BEGIN

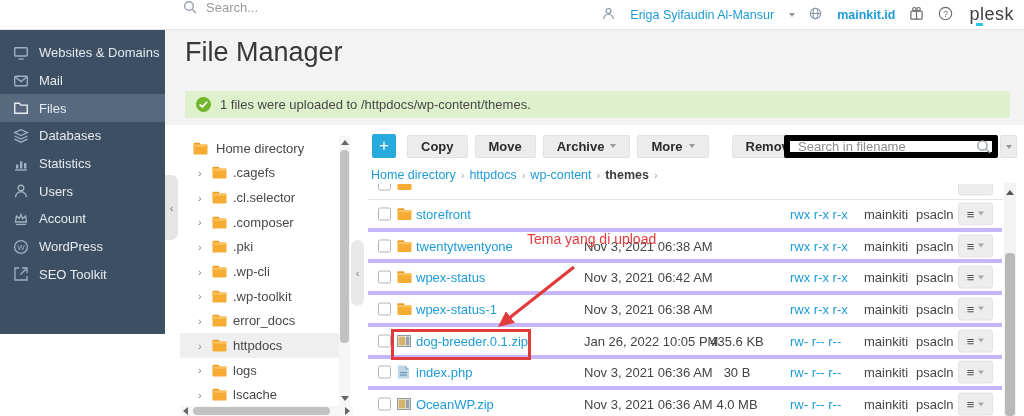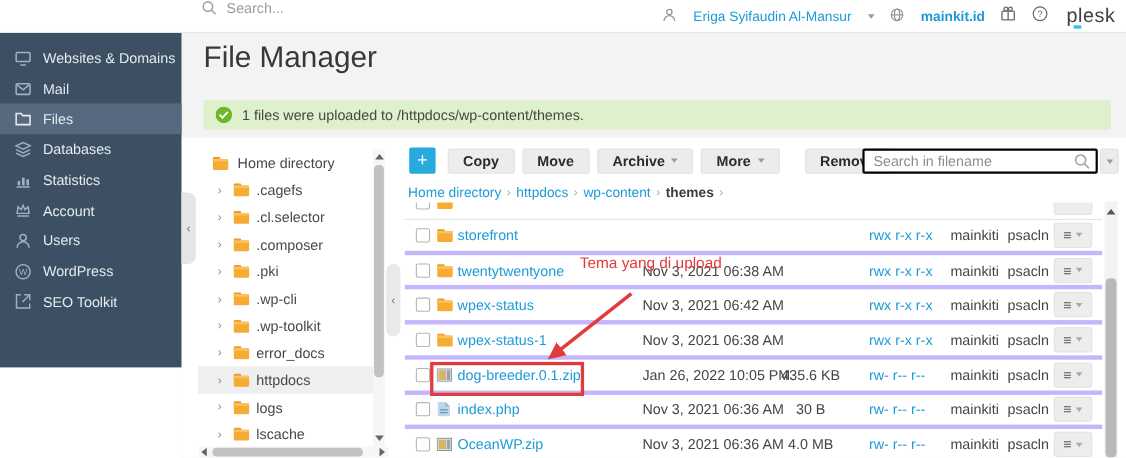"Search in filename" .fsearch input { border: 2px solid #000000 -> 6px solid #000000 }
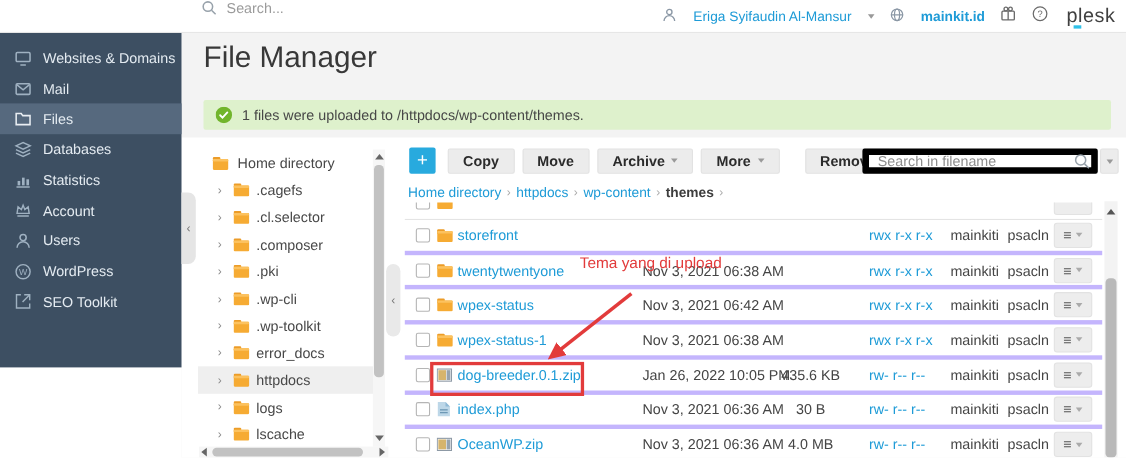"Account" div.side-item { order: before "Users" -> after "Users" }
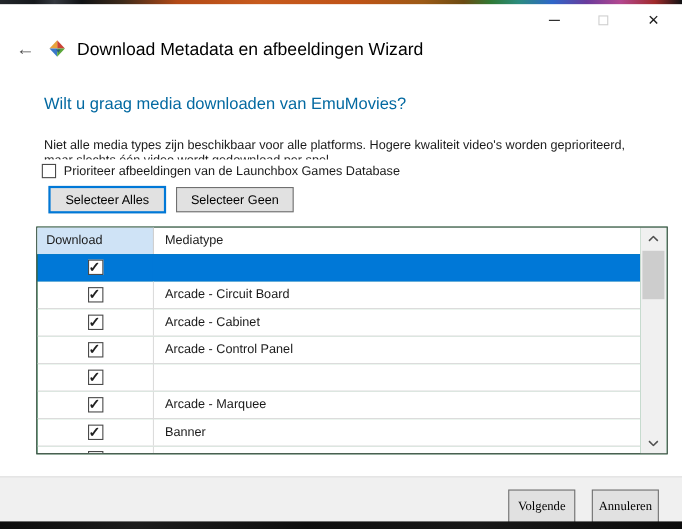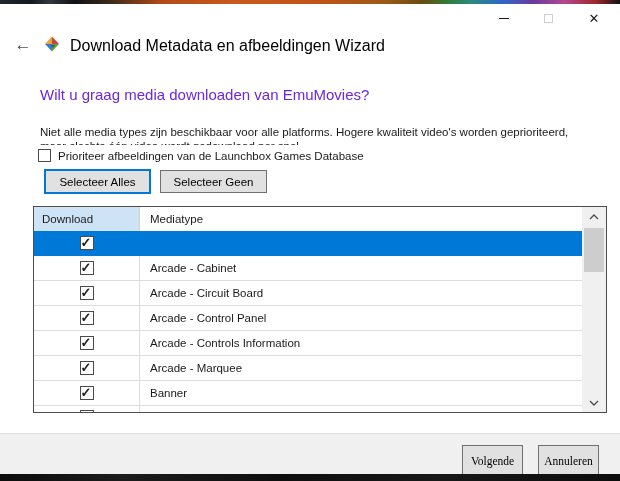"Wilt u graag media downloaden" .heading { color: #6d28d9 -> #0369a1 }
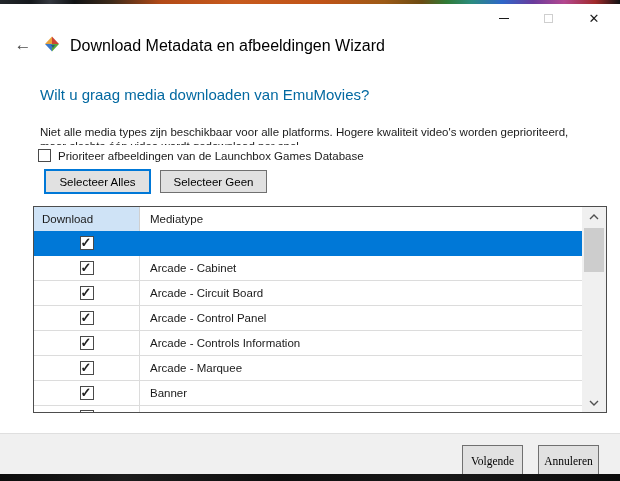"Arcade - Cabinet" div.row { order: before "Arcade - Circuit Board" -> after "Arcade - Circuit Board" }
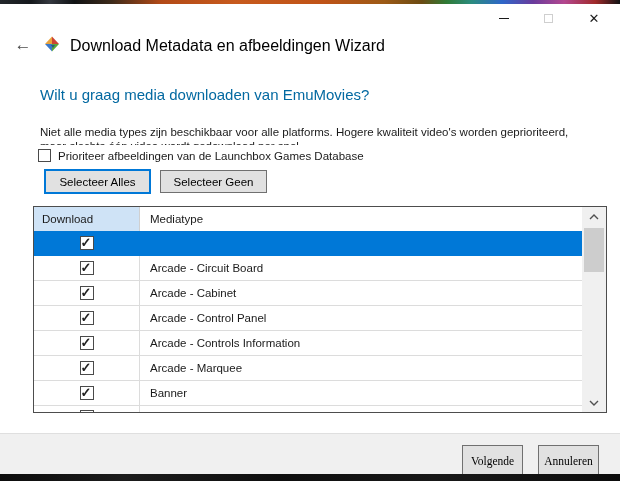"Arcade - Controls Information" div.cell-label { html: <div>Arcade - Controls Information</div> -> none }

END

- **Problem details**
In the copy, omit the pictures and reproduce every entry exactly.

- **Response to this task**
"Search in filename" .fsearch input { border: 2px solid #000000 -> 6px solid #000000 }
"Account" div.side-item { order: before "Users" -> after "Users" }
"Wilt u graag media downloaden" .heading { color: #6d28d9 -> #0369a1 }
"Arcade - Cabinet" div.row { order: before "Arcade - Circuit Board" -> after "Arcade - Circuit Board" }
"Arcade - Controls Information" div.cell-label { html: <div>Arcade - Controls Information</div> -> none }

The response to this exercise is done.